If SNS is selected then, Failover can be designed  with AWS SNS DLQ, along with AWS EventBridge, with a multi-region Deployment.



All in all, I want conclude by thanking you to give me an opportunity work on this very interesting case study. I thoroughly enjoyed the journey.

I believe that in System Design, there’s no absolute perfect design. All depends on specific use case & scenario. While I have suggested this system design for the component, I’m open for suggestion on any steps while we can design that part in a different angel. 🙂

Footnote on Requirements:

  • All the 40 different servers should receive the market data simultaneously yet reliably

Tamim: Refer to High Level Architecture Segment.

  • Produce a high-level architecture with all the components that you consider are required to implement your solution 

Tamim: Refer to High Level Architecture Segment.

  • Also, how will you develop failover capabilities in case of a disaster 

Tamim: Refer to Failover Segment.

  • Document the tradeoffs between components and algorithms, and explain your choices

Tamim: Refer to Communication Protocol, Message Exchange Protocols & High Level Architecture Segment.
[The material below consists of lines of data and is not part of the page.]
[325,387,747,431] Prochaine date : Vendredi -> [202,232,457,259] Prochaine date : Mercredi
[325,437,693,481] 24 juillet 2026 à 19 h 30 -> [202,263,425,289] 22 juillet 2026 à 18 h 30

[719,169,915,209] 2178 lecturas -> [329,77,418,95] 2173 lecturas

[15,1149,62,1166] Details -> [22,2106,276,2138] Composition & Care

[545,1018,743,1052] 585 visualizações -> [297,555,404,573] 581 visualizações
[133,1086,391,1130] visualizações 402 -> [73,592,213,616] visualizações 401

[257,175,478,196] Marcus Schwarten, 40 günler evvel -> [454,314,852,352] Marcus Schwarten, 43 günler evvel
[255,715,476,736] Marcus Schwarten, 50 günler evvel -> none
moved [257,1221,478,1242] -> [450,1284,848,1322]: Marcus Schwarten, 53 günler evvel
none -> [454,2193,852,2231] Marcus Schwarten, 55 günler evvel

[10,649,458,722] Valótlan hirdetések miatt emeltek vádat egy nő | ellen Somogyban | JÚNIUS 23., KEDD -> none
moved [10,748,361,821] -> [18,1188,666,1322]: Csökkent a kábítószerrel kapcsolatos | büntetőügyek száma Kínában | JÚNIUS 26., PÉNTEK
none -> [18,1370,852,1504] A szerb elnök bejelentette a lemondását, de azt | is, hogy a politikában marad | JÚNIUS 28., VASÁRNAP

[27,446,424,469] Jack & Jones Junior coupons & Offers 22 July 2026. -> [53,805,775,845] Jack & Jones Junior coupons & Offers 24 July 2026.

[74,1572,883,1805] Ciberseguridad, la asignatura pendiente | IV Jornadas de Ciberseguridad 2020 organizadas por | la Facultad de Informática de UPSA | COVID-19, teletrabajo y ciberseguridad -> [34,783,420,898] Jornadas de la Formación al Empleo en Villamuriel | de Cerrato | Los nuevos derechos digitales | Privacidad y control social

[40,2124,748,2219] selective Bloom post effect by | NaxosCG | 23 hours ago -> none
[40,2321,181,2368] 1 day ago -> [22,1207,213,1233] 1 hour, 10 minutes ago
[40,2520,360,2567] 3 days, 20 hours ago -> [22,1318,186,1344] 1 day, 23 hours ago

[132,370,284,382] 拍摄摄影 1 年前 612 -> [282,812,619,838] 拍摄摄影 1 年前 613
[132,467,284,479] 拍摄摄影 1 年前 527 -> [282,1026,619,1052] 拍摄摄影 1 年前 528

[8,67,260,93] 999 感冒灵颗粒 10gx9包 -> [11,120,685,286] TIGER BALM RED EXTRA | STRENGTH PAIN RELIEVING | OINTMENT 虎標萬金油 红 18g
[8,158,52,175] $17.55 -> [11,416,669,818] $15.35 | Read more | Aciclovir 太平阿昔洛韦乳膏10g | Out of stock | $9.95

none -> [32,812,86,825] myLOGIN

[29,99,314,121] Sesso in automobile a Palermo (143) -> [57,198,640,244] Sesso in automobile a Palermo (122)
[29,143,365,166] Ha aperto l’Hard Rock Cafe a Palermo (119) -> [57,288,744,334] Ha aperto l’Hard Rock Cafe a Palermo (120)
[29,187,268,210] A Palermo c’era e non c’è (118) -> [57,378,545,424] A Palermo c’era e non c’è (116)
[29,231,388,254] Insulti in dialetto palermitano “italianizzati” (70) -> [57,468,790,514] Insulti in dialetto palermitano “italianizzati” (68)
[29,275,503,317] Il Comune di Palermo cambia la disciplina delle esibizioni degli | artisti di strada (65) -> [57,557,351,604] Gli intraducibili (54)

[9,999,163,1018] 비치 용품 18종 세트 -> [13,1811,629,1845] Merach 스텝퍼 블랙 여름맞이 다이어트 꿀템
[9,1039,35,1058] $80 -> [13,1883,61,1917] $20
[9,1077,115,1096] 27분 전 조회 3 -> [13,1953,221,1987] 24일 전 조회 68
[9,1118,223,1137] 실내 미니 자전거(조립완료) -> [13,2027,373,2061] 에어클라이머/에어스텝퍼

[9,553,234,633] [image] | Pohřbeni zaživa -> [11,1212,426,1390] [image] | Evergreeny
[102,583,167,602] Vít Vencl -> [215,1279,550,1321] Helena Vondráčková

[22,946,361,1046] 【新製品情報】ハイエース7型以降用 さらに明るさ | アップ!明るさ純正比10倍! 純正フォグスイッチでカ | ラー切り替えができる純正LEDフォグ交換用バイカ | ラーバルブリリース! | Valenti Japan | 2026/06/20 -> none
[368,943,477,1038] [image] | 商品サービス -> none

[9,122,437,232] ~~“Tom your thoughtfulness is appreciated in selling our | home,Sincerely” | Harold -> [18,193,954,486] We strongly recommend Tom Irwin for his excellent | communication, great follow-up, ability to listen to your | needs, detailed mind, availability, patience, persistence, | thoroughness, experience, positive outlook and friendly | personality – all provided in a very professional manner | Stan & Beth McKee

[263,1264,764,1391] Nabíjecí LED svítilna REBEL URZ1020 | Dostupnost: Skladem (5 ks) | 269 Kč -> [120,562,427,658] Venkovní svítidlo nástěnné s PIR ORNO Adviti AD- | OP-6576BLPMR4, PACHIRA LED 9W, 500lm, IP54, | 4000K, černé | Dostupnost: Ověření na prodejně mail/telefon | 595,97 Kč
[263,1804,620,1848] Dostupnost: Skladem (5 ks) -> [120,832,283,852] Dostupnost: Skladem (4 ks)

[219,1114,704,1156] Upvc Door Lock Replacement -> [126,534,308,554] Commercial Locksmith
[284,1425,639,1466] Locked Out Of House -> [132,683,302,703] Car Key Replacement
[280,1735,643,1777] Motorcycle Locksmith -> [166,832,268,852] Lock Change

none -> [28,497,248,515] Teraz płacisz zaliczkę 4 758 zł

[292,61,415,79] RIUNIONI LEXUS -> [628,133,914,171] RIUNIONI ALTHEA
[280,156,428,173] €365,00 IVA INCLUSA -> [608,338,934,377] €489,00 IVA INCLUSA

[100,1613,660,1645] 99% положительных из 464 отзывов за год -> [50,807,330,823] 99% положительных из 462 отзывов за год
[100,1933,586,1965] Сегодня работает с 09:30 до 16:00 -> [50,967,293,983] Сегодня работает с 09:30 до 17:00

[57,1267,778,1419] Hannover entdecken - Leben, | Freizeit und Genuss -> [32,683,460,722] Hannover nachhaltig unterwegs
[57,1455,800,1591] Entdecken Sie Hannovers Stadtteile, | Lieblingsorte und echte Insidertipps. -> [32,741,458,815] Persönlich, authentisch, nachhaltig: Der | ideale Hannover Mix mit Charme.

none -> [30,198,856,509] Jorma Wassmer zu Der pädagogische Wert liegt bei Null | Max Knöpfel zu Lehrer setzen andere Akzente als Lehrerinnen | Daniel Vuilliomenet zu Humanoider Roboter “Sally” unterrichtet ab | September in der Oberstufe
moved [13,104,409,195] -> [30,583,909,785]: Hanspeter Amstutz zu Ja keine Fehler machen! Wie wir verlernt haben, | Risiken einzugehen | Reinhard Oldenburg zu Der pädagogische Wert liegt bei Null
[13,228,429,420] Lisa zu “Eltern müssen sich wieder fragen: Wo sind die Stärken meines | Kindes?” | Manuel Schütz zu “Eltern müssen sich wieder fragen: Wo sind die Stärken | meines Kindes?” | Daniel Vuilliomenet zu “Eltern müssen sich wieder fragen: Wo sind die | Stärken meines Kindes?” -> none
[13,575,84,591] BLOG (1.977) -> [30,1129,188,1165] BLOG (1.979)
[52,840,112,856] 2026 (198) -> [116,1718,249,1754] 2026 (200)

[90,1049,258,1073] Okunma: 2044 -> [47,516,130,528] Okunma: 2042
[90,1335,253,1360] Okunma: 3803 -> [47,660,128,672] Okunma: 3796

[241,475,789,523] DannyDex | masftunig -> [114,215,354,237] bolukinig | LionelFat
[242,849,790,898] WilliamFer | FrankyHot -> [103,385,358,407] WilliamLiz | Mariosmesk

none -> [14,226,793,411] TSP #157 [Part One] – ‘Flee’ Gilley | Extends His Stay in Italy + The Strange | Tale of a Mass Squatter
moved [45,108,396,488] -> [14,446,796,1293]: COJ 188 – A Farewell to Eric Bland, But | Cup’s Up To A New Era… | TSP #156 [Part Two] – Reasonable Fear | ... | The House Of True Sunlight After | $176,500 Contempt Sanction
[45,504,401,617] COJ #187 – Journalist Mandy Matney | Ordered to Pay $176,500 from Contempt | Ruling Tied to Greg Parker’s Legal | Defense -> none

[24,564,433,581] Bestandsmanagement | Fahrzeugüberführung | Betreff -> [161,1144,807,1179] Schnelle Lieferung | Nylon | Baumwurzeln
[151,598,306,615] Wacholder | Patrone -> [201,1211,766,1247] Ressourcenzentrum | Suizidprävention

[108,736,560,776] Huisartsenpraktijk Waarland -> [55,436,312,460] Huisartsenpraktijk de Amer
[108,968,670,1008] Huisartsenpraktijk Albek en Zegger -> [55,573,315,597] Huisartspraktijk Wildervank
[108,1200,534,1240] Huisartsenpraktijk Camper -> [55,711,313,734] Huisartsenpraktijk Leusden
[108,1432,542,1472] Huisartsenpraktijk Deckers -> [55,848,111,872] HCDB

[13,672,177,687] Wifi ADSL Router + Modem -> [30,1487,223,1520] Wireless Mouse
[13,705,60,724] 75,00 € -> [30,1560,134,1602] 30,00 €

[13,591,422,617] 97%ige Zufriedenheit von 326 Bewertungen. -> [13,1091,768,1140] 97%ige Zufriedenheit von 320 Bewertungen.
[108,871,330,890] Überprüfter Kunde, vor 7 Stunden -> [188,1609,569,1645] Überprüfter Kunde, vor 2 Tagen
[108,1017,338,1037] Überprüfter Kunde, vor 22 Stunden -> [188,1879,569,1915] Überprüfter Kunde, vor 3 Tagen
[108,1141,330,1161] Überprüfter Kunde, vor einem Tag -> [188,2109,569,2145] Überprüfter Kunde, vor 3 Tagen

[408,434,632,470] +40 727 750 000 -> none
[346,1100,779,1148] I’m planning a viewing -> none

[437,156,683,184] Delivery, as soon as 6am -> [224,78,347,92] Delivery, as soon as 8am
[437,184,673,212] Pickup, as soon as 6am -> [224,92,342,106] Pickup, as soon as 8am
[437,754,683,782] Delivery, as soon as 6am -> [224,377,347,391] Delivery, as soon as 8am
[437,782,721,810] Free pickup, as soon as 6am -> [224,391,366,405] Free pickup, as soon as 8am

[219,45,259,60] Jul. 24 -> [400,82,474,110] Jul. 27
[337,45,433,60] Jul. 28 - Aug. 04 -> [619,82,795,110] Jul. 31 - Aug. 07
  • Document alternate solution(s) that you considered 

Tamim: Refer to Communication Protocol, Message Exchange Protocols & High Level Architecture Segment.

  • Document why you went with your approach 

Tamim: Refer to Communication Protocol, Message Exchange Protocols & High Level Architecture Segment.

  • It’s perfectly valid to make some assumptions, but document those assumptions

Tamim: Refer to Assumptions Segment.